José, mestre de obras, foi contratado para realizar a reforma de um escritório no centro da cidade de Niterói. Durante a reforma, José, sem analisar a planta do edifício, derruba uma parede do escritório, com o intuito de unir duas salas contíguas. Dois dias após a derrubada da parede, o prédio desaba, e, no desabamento, morre uma pessoa que estava no local na hora da queda. A perícia consegue apurar que a queda foi provocada pela obra realizada por José, que não poderia derrubar a parede, pois esta seria estrutural no edifício. Diante dos fatos narrados, assinale a opção que indica a responsabilidade penal de José.

Gabarito: C

A questão gira em torno do crime de desabamento/desmoronamento previsto no Código Penal. Aqui, José derruba uma parede sem analisar a planta do edifício e acaba provocando o colapso do prédio. O ponto central é que ele não queria o resultado morte nem o desabamento em si como fim específico, mas agiu com imprudência/negligência ao mexer em parede estrutural sem cautela. Isso afasta o dolo e coloca o caso na esfera culposa. No Direito Penal, culpa é quando o resultado acontece por falta de cuidado objetivo, e não porque a pessoa quis produzi-lo.

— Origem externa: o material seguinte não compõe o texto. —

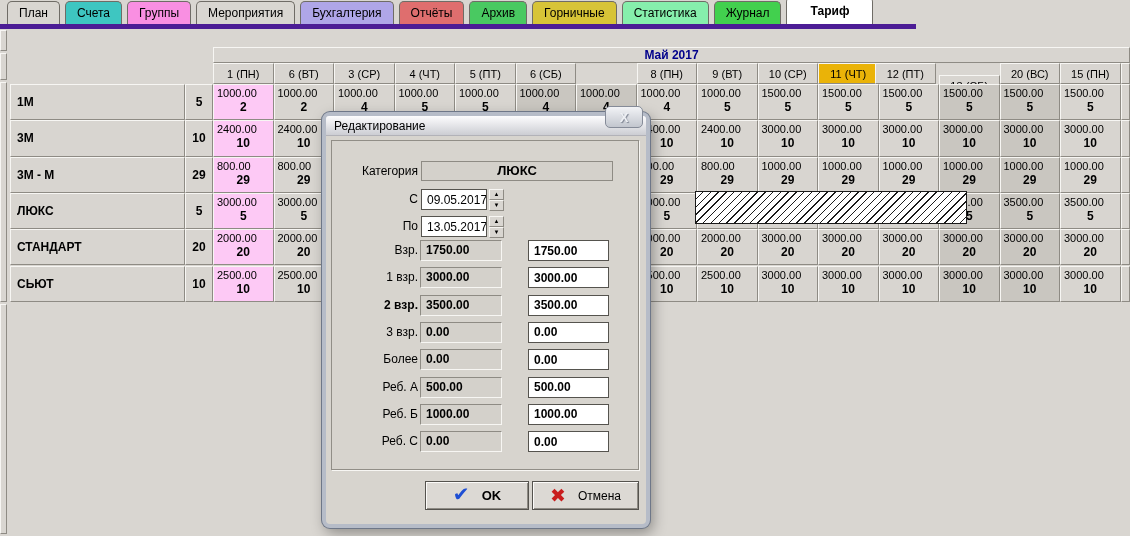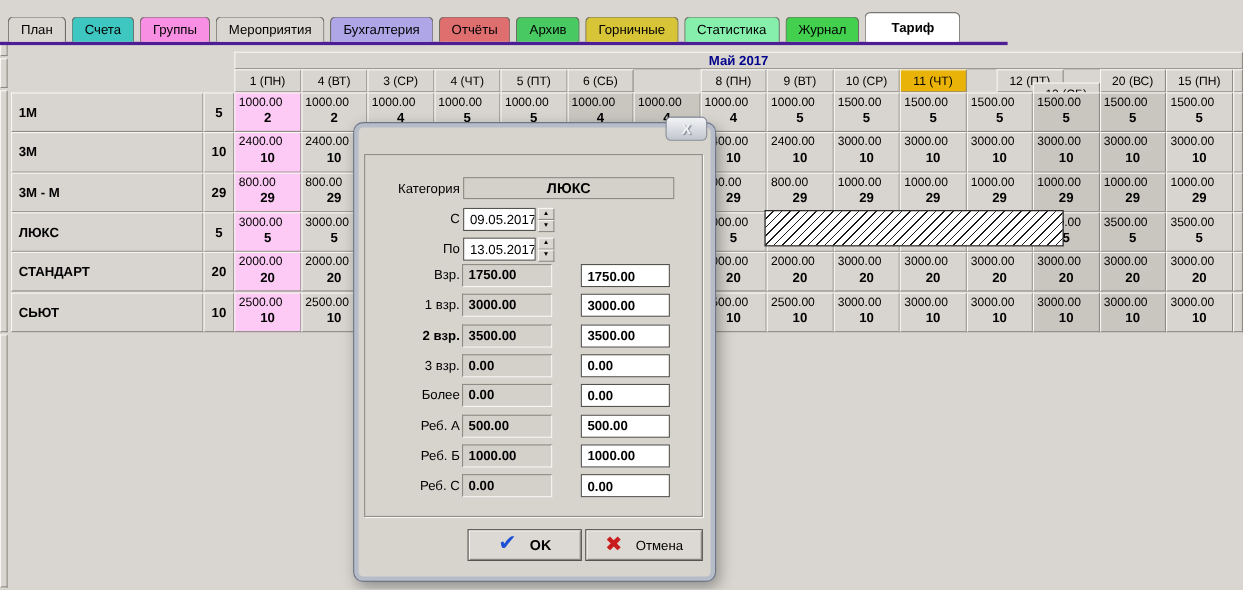--- a/index.html
+++ b/index.html
@@ -12,9 +12,9 @@
 
   
   .tabbar {
-    position:absolute; left:0; top:12px; width:916px; height:29px;
+    position:absolute; left:0; top:0; width:916px; height:29px;
     display:flex; align-items:flex-end; gap:5px; padding-left:7px;
-    border-bottom:3px solid #4c1d95; background:#d9d6d1; z-index:5;
+    border-bottom:5px solid #4c1d95; background:#d9d6d1; z-index:5;
   }
   .tab {
     height:23px; line-height:22px; padding:0 11px; font-size:12px;

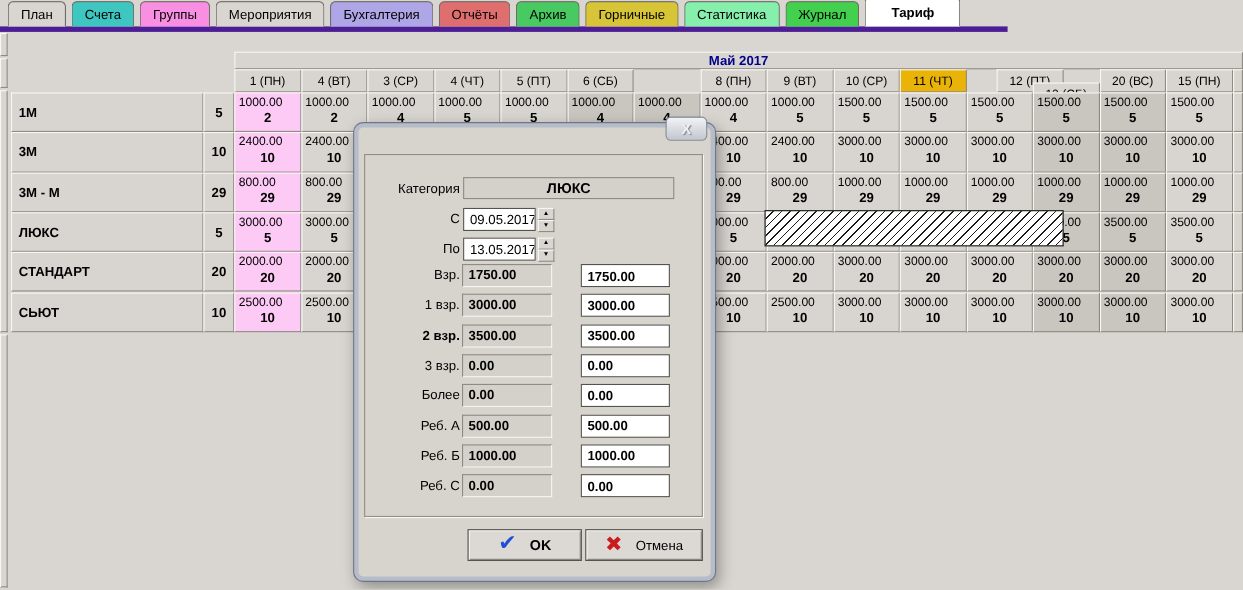--- a/index.html
+++ b/index.html
@@ -126,7 +126,7 @@
     <div class="gcell month-hdr" style="left: 203px; top: 0px; width: 917px; height: 16px; color: rgb(0, 0, 139);">Май 2017</div>
     <div id="day-headers">
         <div class="gcell day-hdr" style="left: 203px; top: 16px; width: 60.5px; height: 21px; background: rgb(216, 213, 208);">1 (ПН)</div>
-        <div class="gcell day-hdr" style="left: 263.5px; top: 16px; width: 60.5px; height: 21px; background: rgb(216, 213, 208);">4 (ВТ)</div>
+        <div class="gcell day-hdr" style="left: 263.5px; top: 16px; width: 60.5px; height: 21px; background: rgb(216, 213, 208);">6 (ВТ)</div>
         <div class="gcell day-hdr" style="left: 324px; top: 16px; width: 60.5px; height: 21px; background: rgb(216, 213, 208);">3 (СР)</div>
         <div class="gcell day-hdr" style="left: 384.5px; top: 16px; width: 60.5px; height: 21px; background: rgb(216, 213, 208);">4 (ЧТ)</div>
         <div class="gcell day-hdr" style="left: 445px; top: 16px; width: 60.5px; height: 21px; background: rgb(216, 213, 208);">5 (ПТ)</div>

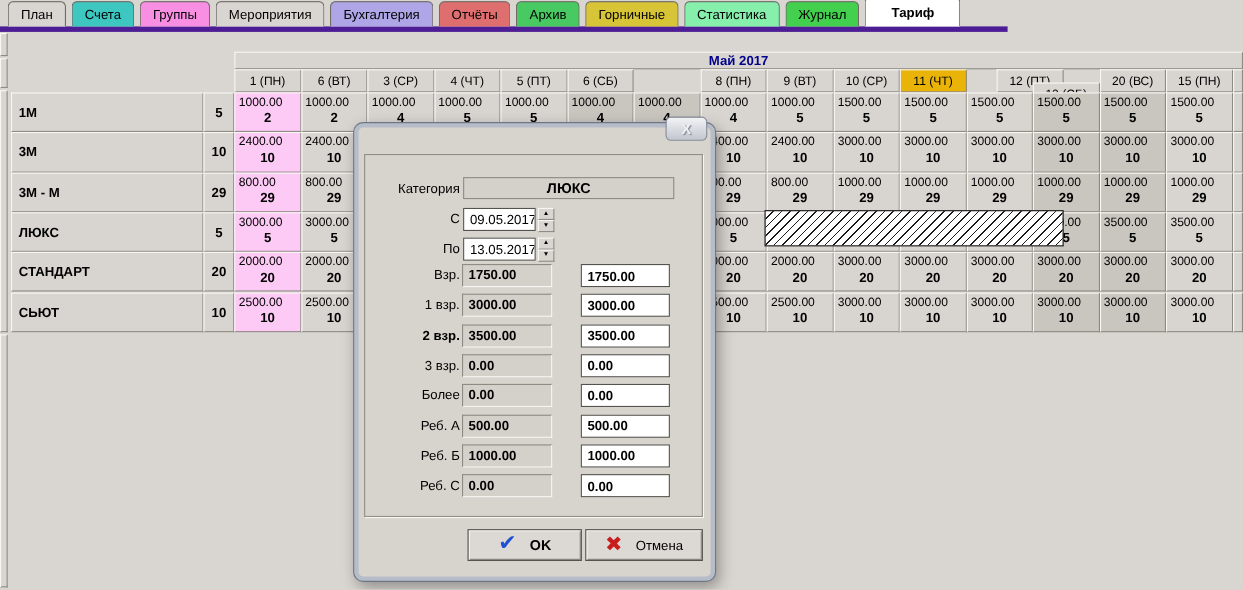--- a/index.html
+++ b/index.html
@@ -136,7 +136,7 @@
         <div class="gcell day-hdr" style="left: 687px; top: 16px; width: 60.5px; height: 21px; background: rgb(216, 213, 208);">9 (ВТ)</div>
         <div class="gcell day-hdr" style="left: 747.5px; top: 16px; width: 60.5px; height: 21px; background: rgb(216, 213, 208);">10 (СР)</div>
         <div class="gcell day-hdr" style="left: 808px; top: 16px; width: 60.5px; height: 21px; background: #eab308;">11 (ЧТ)</div>
-        <div class="gcell day-hdr" style="left: 896px; top: 16px; width: 60.5px; height: 21px; background: rgb(216, 213, 208);">12 (ПТ)</div>
+        <div class="gcell day-hdr" style="left: 865px; top: 16px; width: 60.5px; height: 21px; background: rgb(216, 213, 208);">12 (ПТ)</div>
         <div class="gcell day-hdr" style="left: 929px; top: 28px; width: 60.5px; height: 32px; background: rgb(216, 213, 208);">13 (СБ)</div>
         <div class="gcell day-hdr" style="left: 989.5px; top: 16px; width: 60.5px; height: 21px; background: rgb(216, 213, 208);">20 (ВС)</div>
         <div class="gcell day-hdr" style="left: 1050px; top: 16px; width: 60.5px; height: 21px; background: rgb(216, 213, 208);">15 (ПН)</div>

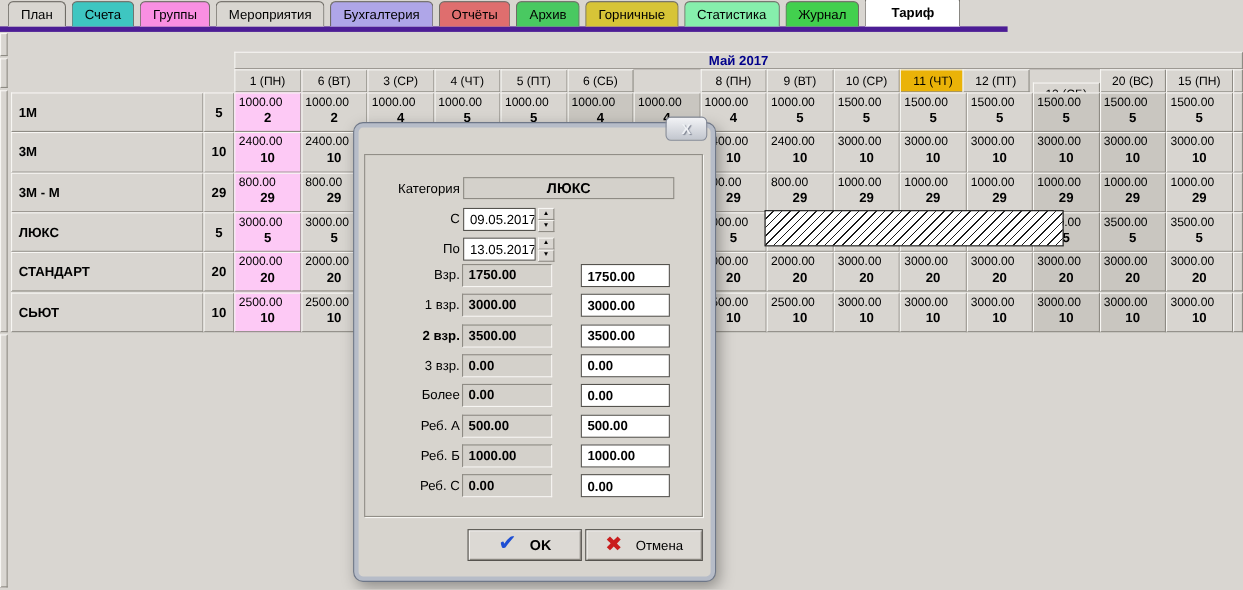--- a/index.html
+++ b/index.html
@@ -526,6 +526,9 @@
   </div>
 
   <div class="dialog">
+    <div class="titlebar">
+      <span>Редактирование</span>
+    </div>
     <div class="closebtn">X</div>
     <div class="groupbox"></div>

José não tem perfil de quem "planejou o caos"; ele simplesmente agiu sem a diligência mínima que se esperava de um mestre de obras. A perícia mostra que a queda decorreu da obra que ele realizou, justamente porque a parede era estrutural e não poderia ter sido removida sem estudo técnico. Por isso, a resposta correta é a alternativa C: desabamento culposo, com a morte ocorrida como consequência do fato. Em questões assim, a banca costuma cobrar a distinção entre dolo e culpa pelo elemento subjetivo, e não apenas pelo resultado final. A morte da vítima não transforma automaticamente a conduta em homicídio doloso, porque falta a vontade de matar ou assumir esse risco de forma consciente. Em termos práticos: houve um crime de desabamento culposo, e o resultado morte funciona como consequência mais grave do mesmo fato, sem que isso imponha dolo de matar. A lógica é bem FGV: olhar para a conduta, para a previsão do risco e para a intenção do agente, sem cair na armadilha de achar que todo desabamento com morte vira homicídio doloso.